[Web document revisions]
◆ ◆ ◆

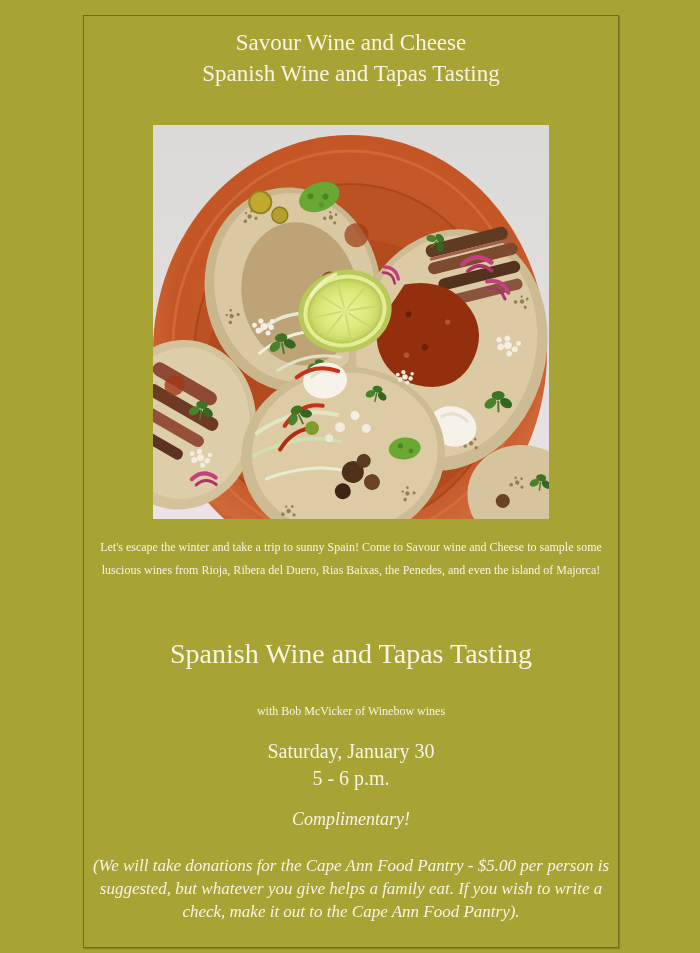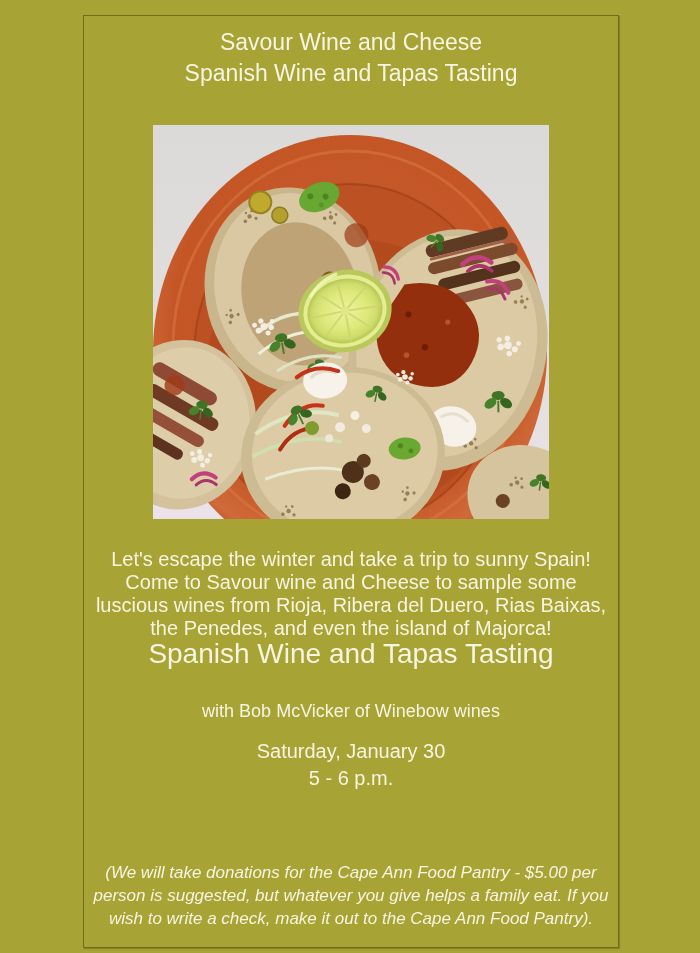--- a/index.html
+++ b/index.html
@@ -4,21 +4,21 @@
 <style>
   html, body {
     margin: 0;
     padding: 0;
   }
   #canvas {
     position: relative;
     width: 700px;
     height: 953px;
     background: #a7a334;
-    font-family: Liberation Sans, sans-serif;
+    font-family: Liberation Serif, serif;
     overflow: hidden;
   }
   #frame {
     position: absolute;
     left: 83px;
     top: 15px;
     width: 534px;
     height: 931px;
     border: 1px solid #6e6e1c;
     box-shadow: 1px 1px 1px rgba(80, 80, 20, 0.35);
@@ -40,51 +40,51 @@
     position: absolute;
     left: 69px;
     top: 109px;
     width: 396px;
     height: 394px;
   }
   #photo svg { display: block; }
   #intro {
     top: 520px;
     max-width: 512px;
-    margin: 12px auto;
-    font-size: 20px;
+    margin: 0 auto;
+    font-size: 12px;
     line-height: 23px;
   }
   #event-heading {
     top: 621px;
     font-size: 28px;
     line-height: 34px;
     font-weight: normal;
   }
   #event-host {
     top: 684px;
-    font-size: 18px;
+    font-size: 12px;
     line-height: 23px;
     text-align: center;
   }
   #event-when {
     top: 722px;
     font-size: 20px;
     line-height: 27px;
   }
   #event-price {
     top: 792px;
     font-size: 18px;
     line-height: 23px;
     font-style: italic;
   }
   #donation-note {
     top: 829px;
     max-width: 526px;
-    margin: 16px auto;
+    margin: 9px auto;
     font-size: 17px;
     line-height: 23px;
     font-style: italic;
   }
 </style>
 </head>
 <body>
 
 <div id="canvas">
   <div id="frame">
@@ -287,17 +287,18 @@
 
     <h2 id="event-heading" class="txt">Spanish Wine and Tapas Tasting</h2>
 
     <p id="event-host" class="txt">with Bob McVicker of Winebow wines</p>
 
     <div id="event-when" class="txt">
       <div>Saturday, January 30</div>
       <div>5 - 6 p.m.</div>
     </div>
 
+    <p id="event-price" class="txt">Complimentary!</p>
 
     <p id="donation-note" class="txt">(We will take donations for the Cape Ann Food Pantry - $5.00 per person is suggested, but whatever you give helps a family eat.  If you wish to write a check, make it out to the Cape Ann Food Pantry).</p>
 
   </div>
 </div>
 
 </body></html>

◆ ◆ ◆

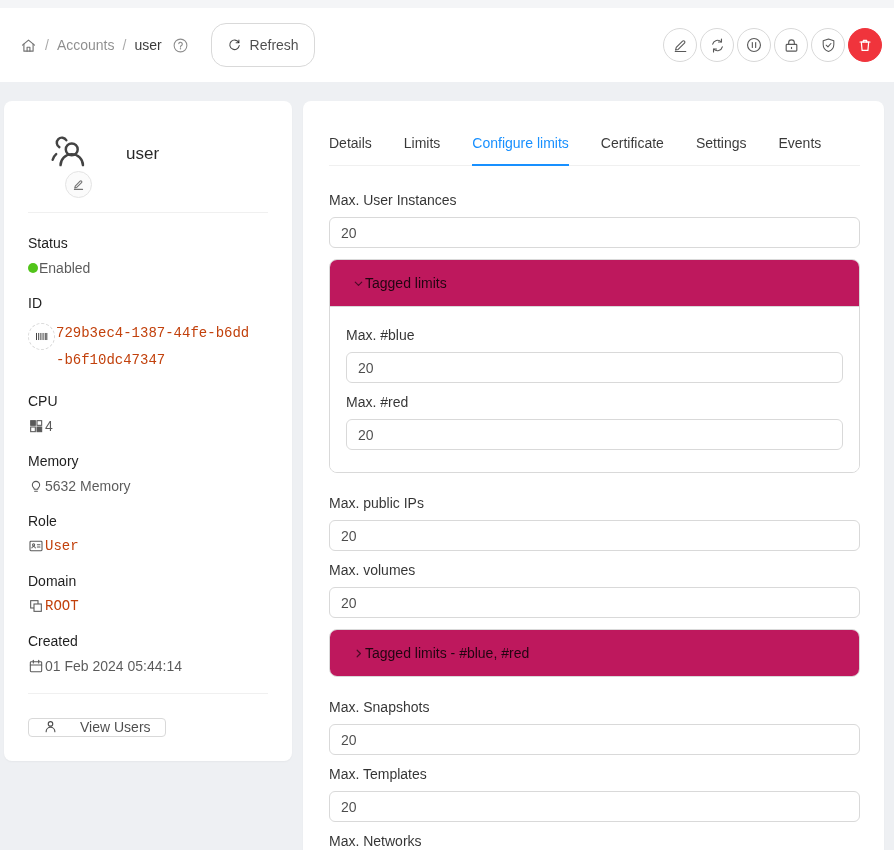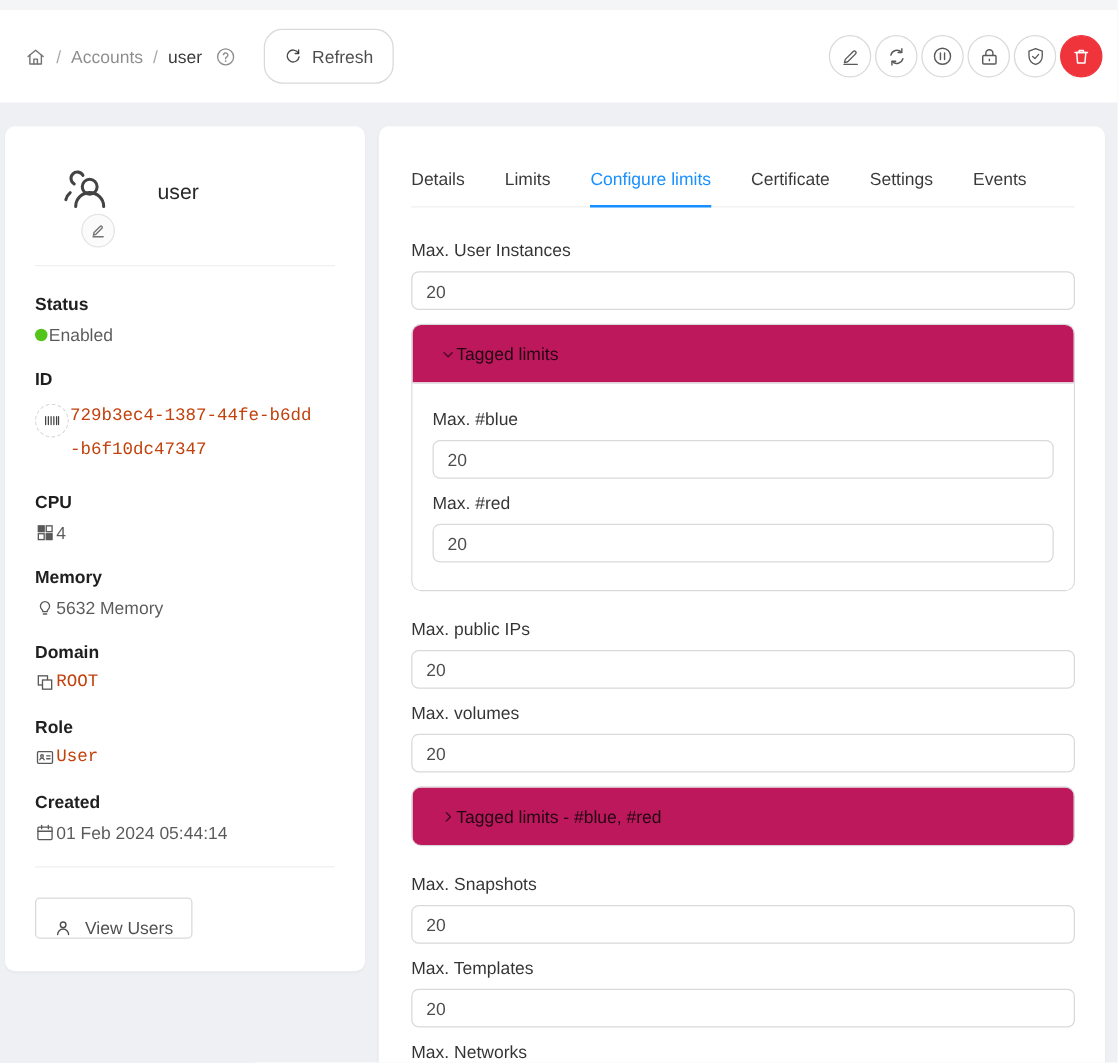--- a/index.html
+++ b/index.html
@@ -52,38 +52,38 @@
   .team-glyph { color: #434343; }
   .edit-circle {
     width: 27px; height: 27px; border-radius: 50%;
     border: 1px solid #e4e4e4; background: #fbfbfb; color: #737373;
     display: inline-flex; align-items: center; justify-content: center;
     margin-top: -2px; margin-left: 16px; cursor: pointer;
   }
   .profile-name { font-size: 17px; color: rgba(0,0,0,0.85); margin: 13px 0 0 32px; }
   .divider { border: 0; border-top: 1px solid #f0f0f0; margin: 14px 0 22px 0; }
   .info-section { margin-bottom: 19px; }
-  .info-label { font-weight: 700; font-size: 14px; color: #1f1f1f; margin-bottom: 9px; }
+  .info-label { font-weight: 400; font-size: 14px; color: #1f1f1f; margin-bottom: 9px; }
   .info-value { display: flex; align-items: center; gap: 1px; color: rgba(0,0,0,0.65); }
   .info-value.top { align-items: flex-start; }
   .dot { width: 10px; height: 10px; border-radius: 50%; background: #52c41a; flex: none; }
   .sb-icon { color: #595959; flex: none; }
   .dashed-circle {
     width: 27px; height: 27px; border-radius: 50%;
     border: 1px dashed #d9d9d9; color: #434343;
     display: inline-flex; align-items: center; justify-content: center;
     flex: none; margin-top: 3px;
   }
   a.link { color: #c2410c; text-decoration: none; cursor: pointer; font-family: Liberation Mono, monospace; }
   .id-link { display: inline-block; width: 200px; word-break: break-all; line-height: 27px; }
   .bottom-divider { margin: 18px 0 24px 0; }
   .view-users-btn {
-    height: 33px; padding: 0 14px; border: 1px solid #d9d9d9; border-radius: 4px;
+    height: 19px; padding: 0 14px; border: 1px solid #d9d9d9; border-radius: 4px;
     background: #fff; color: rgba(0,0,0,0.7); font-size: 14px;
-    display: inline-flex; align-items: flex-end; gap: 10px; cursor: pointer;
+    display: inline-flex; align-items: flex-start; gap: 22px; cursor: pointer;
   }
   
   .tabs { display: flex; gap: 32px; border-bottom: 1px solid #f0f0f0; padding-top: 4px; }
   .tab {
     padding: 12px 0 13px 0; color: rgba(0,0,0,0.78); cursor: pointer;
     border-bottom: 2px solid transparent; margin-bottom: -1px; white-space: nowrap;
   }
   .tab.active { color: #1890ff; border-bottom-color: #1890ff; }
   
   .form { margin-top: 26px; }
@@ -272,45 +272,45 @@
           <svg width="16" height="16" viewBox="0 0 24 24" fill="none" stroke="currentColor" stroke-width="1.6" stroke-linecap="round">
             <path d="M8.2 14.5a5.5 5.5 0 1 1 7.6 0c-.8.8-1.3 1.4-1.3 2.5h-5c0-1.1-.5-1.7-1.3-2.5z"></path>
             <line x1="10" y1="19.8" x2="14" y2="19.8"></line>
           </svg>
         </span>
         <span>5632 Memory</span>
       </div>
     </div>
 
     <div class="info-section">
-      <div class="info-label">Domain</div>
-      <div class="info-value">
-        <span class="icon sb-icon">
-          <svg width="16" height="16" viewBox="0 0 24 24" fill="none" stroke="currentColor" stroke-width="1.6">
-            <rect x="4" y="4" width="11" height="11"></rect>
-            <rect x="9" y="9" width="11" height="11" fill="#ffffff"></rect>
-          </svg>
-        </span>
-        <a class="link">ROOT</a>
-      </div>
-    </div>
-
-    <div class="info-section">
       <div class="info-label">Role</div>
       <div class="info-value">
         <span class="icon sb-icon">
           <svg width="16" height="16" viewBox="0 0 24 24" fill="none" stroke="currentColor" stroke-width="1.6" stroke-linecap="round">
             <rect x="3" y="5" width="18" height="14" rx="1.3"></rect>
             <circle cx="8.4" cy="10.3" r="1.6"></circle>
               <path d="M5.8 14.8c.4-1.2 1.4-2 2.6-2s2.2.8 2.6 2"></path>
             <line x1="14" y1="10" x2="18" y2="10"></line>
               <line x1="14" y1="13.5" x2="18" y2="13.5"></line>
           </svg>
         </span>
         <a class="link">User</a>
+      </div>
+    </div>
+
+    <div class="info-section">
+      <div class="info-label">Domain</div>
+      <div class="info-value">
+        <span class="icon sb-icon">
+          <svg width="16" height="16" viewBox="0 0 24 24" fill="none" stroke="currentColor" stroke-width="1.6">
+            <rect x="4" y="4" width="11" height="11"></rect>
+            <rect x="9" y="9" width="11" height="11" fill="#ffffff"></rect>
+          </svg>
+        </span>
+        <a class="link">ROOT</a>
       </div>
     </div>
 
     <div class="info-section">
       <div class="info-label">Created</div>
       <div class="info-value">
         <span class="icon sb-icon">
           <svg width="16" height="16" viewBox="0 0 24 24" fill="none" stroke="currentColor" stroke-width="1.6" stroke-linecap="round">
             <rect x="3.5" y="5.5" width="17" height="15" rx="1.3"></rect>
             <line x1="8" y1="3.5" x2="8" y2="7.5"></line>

◆ ◆ ◆

**Aim of the task**
Look through the entries for lines containing the word "icon" and return each one.

**Exercise result**
   .sb-icon { color: #595959; flex: none; }
-        <span class="icon sb-icon">
         <span class="icon sb-icon">
+        <span class="icon sb-icon">
         <span class="icon sb-icon">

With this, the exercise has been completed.